290 F. 653 | 7th Cir. | 1923

LINDLEY, District Judge

(after stating the facts as above). The motion to dismiss the appeals should be denied. All defendants except the Plankinton Arcade Company are citizens of the state of Ohio. That Company is a corporation organized under the laws of Wisconsin and the plaintiff resides in Wisconsin. But the Plankinton Company is not an indispensable party. The relief sought by the plaintiff is a decree adjudging the stock deposit agreement void, enjoining all the defendants other than the Company from voting any stock in which plaintiff is interested, and enjoining the Company from “accepting, receiving, or permitting to be used, votes upon any of the stock” of said Company, in which plaintiff has any interest, except in compliance with plaintiff’s rights. The whole theory of -plaintiff’s bill is that the defendants other than the Company are conspiring to use his stock against his own. interests. An injunction against the alleged conspirators will adequately protect him, and the granting of the relief prayed against the corporation will in no wise increase the efficacy of a decree in his favor against the other defendants. No misconduct or cause of action of any character is alleged against the Company, and its rights are not attacked or in any way involved in this controversy between stockholders residing in Wisconsin ¿nd those and their privies residing in Ohio. Plainly the Company is not an indispensable party defendant and a separable controversy exists between the plaintiff and the defendants other than it, and between the plaintiff and the defendant George A. Harvey. Consequently the suit was properly removed upon the petition of George A. Harvey, and that of him and S. S. Harvey, and the court below had jurisdiction of the suit. Barney v. Latham, 103 U. S. 205, 26 L. Ed. 514. There the Supreme Court said:

“When the petition for removal was presented, there was in the suit, as framed by plaintiffs, a controversy wholly between citizens of different states; that is, between the plaintiffs, citizens, respectively, of Minnesota and Indiana, and the individual defendants, citizens of New York, Wisconsin, and Massachusetts. And since the presence of the land company is not essential to its full determination, the defendants, citizens of New York, Wisconsin, and Massachusetts, were entitled, by the express words of the statute, to have the suit removed to the federal court.”

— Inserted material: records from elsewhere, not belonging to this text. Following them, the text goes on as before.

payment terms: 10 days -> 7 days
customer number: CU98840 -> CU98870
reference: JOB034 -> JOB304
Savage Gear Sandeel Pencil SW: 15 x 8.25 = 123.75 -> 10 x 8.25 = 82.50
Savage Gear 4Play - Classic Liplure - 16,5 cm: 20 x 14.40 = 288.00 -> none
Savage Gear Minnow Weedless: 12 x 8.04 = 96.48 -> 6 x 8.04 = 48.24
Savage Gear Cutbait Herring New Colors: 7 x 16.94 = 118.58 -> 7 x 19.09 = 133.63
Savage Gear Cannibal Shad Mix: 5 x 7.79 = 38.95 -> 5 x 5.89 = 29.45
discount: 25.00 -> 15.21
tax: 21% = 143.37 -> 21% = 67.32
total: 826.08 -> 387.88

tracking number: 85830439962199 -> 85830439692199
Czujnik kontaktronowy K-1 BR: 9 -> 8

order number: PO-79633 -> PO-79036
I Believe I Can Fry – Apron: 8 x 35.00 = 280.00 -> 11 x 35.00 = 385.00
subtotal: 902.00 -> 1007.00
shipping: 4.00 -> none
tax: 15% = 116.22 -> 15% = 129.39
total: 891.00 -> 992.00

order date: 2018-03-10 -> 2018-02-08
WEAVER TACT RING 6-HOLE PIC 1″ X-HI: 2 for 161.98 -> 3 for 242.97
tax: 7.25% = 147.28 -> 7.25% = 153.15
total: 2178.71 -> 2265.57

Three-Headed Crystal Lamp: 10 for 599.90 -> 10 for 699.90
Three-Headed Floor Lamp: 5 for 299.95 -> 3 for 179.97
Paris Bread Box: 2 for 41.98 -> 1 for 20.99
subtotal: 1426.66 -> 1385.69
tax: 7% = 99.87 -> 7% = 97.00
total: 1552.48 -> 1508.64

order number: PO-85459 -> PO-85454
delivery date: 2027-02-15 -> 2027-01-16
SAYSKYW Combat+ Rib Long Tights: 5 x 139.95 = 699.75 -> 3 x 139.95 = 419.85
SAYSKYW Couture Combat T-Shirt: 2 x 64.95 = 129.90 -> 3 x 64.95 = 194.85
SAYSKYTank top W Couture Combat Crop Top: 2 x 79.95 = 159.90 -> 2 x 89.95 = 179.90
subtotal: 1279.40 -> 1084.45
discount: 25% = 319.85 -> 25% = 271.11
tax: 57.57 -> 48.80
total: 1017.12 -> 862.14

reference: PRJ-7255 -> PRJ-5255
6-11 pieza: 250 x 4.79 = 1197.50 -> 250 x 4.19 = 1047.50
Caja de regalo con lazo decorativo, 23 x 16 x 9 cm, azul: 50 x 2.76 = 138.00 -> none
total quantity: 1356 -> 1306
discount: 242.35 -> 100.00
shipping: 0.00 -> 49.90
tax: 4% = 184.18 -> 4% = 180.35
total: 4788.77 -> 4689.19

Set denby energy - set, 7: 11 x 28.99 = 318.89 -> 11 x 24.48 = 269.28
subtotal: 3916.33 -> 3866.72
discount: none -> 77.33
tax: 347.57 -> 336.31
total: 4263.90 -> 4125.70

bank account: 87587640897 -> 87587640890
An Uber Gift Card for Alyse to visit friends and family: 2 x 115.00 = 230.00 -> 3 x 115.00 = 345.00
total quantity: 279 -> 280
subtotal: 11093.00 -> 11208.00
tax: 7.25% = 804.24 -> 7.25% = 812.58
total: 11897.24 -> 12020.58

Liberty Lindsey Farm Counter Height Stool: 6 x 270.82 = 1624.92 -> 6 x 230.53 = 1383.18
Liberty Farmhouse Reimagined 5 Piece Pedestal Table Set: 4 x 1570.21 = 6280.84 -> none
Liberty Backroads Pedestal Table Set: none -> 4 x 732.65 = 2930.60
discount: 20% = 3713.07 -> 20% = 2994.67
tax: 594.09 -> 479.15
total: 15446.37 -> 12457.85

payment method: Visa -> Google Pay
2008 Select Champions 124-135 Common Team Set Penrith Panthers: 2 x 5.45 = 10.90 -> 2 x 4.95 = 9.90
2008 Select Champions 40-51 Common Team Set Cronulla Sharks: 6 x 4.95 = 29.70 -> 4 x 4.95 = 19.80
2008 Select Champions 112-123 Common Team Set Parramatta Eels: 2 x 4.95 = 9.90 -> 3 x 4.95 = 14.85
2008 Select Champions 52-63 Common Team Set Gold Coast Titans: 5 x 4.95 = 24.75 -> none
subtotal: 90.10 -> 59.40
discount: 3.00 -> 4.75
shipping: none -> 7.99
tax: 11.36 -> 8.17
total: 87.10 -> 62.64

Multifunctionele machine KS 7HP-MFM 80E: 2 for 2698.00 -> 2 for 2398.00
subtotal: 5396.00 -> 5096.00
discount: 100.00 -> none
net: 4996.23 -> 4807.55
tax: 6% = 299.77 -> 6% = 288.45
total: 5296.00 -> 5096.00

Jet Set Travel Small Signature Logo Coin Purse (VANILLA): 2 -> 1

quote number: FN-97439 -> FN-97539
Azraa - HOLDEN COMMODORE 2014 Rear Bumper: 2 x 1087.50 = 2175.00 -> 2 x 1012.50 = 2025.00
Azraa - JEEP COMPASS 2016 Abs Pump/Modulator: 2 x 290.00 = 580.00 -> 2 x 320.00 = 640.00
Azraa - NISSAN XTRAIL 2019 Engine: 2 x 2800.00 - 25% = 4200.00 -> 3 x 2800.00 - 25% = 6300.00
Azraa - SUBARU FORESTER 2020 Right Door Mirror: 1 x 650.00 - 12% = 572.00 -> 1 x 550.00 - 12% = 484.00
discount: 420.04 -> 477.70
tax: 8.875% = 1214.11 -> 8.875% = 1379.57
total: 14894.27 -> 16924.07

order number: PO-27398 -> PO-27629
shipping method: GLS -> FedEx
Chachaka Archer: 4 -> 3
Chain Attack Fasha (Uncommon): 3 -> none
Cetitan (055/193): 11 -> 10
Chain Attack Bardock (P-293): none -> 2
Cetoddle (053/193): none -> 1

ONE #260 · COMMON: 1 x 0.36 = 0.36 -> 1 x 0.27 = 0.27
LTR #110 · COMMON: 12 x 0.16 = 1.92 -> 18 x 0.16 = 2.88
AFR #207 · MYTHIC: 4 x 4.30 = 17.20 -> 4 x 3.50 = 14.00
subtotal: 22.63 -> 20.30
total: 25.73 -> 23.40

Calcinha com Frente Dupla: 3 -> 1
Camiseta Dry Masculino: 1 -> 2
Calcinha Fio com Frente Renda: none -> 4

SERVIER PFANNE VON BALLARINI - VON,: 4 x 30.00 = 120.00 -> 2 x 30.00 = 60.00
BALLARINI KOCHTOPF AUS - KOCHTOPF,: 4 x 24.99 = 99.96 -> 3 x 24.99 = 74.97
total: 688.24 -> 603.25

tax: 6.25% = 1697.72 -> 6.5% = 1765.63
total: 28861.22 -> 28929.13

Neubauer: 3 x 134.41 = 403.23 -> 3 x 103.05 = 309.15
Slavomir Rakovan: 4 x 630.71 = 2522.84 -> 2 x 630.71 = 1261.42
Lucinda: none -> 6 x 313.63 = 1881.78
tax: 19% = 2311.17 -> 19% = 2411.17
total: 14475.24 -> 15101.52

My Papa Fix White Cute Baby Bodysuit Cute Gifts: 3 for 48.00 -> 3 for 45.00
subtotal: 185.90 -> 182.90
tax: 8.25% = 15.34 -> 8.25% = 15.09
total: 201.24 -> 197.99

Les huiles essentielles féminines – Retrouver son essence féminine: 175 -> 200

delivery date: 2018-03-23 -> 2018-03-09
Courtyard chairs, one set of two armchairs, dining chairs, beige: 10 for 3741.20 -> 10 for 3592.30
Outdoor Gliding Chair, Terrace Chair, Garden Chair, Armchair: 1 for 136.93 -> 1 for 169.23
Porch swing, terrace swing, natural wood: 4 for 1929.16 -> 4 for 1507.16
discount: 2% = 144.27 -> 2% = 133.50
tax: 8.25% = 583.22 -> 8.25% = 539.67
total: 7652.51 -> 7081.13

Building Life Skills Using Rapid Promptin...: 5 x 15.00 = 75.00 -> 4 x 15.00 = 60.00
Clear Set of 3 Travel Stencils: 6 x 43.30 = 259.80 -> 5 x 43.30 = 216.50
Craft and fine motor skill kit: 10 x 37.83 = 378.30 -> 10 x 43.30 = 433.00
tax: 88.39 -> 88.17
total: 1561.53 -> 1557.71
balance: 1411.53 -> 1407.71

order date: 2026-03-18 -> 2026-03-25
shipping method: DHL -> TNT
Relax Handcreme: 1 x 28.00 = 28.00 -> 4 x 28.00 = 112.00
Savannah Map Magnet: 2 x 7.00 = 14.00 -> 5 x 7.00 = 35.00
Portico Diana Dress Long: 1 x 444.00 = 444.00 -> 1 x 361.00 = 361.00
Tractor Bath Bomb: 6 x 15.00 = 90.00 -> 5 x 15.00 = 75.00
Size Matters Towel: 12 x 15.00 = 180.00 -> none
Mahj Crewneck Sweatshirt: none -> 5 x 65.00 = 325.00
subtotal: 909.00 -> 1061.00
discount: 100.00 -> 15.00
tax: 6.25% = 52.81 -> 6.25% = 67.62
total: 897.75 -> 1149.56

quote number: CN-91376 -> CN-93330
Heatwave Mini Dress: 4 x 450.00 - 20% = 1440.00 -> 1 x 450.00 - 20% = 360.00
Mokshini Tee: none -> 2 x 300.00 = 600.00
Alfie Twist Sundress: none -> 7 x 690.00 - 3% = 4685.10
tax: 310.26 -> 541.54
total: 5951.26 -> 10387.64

Nor should the appeals be dismissed upon the ground that the orders of May 31, 1922, and July 15, 1922, are not orders granting or refusing to dissolve a temporary injunction, which are made appeal-able by paragraph 129 of the Judicial Code (Comp. St. § 1121). The orders were made after hearing. They added to the original temporary restraining order certain provisions, and took from the same certain others. From a perusal of the record it appears that the lower court after several hearings, and after considering fully the bill and affidavits, as well as the motions made and argument of counsel, deter-*658mined what should be done with reference to the prayer for a temporary injunction, and entered a temporary injunction, which modified in certain particulars the original restraining order, which on May 31st had been standing since January 5th. The order of May 31st was, in its essence, an interlocutory injunction, and the order of Jufy 15th was an order refusing to dissolve it. Root v. Mills, 168 Fed. 688, 94 C. C. A. 174 (C. C. A. 7th Cir.).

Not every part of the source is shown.